LETTER FROM GENERAL WASHINGTON TO THE REVEREND THOMAS

CORE, AND REV. FRANCIS ASBURY, BISHOPS OF THE METHODIST
EPISCOPAL CHURCH, IN ANSWER TO AN ADDRESS FROM THOSE
GENTLEMEN, IN BEHALF OF THE METHODISTS IN THE UNITED
STATES.
" Gentlemen,

“I return to you individually, and through you to your society collectively in the United States, my thanks for the demonstrations of affection, and the expressions of joy offered in their behalf, on my late appointment. It shall be my endeavour to manifest the purity of my inclinations for promoting the happiness of mankind, as well as the sincerity of my desires to contribute whatever may be in my power towards the civil and religious liberties of the American people. In pursuing this line of conduct, I hope, by the assistance of Divine Providence, not altogether to disappoint the confidence which you have been pleased to repose in me.
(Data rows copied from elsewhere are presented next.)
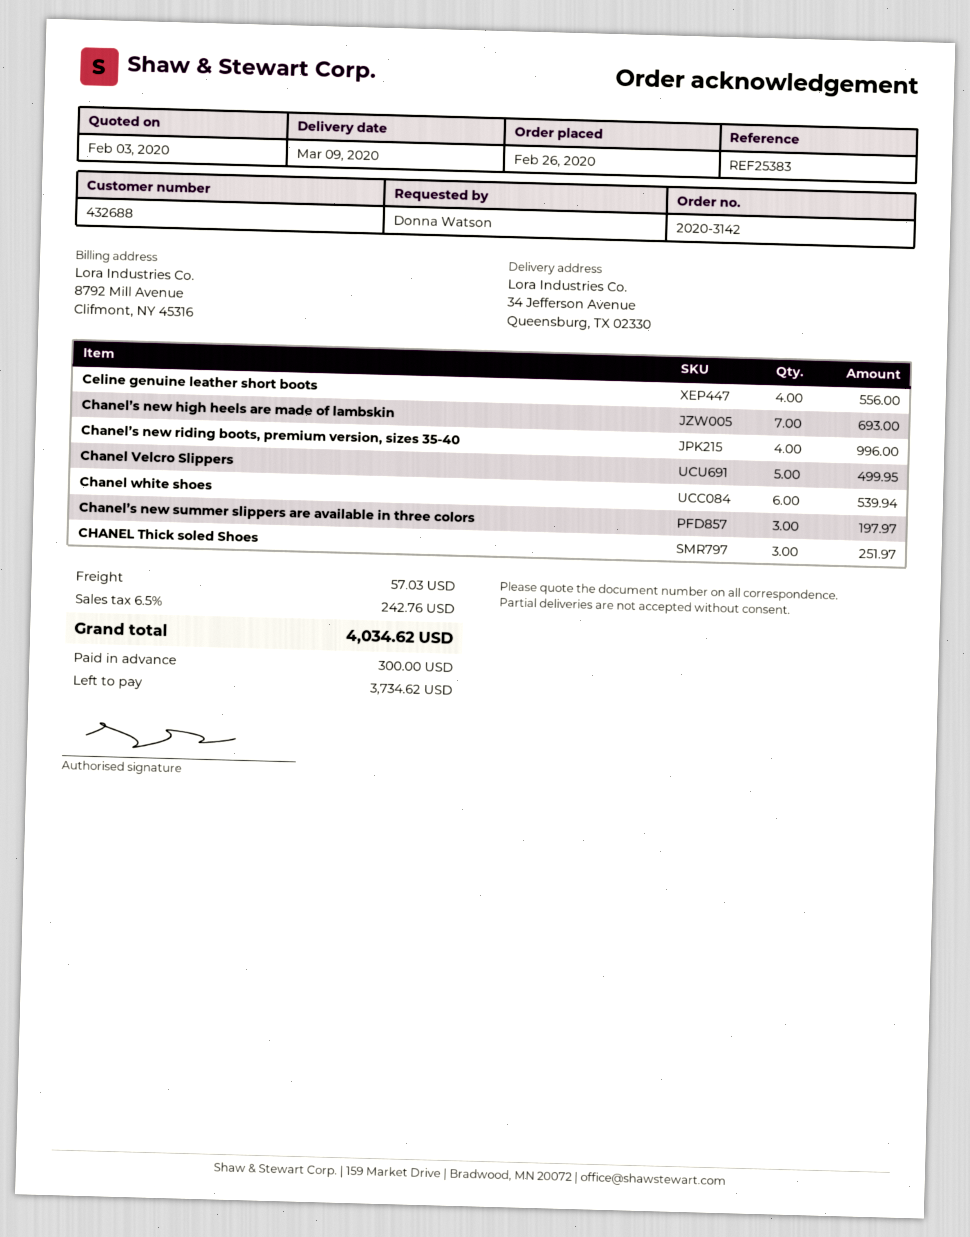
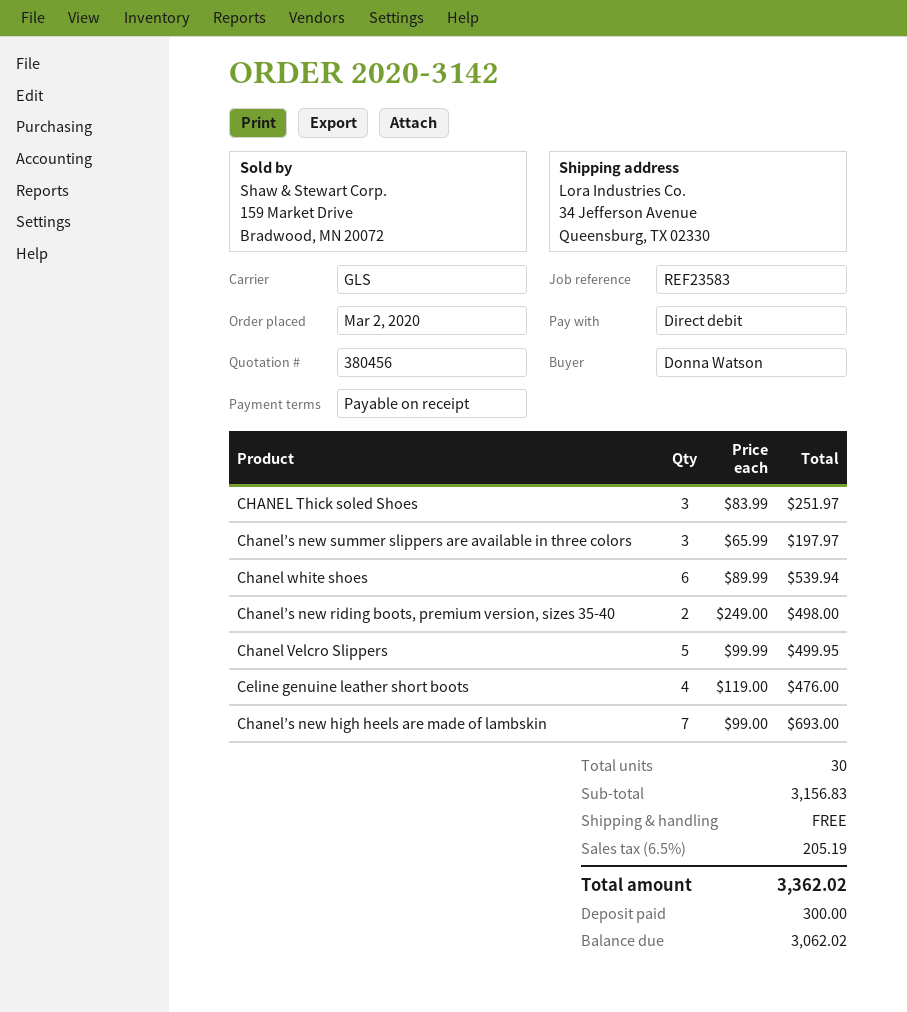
order date: 2020-02-26 -> 2020-03-02
reference: REF25383 -> REF23583
Celine genuine leather short boots: 4 for 556.00 -> 4 for 476.00
Chanel’s new riding boots, premium version, sizes 35-40: 4 for 996.00 -> 2 for 498.00
shipping: 57.03 -> 0.00
tax: 6.5% = 242.76 -> 6.5% = 205.19
total: 4034.62 -> 3362.02
balance: 3734.62 -> 3062.02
“ It always affords me satisfaction, when I find a concurrence in sentiment and practice between all conscientious men, in acknowledgements of homage to the great Governor of the universe, and in professions of support to a just, civil government. After mentioning that I trust the people of every denomination, who demean themselves as good citizens, will have occasion to be convinced that I shall always strive to prove a faithful and impartial patron of genuine vital religion: I must assure you in particular, that I take in the kindest part the promise you make of presenting your prayers at the throne of grace for me, and that I likewise implore the Divine benediction on yourselves, and your religious community.

- G. WASHINGTON."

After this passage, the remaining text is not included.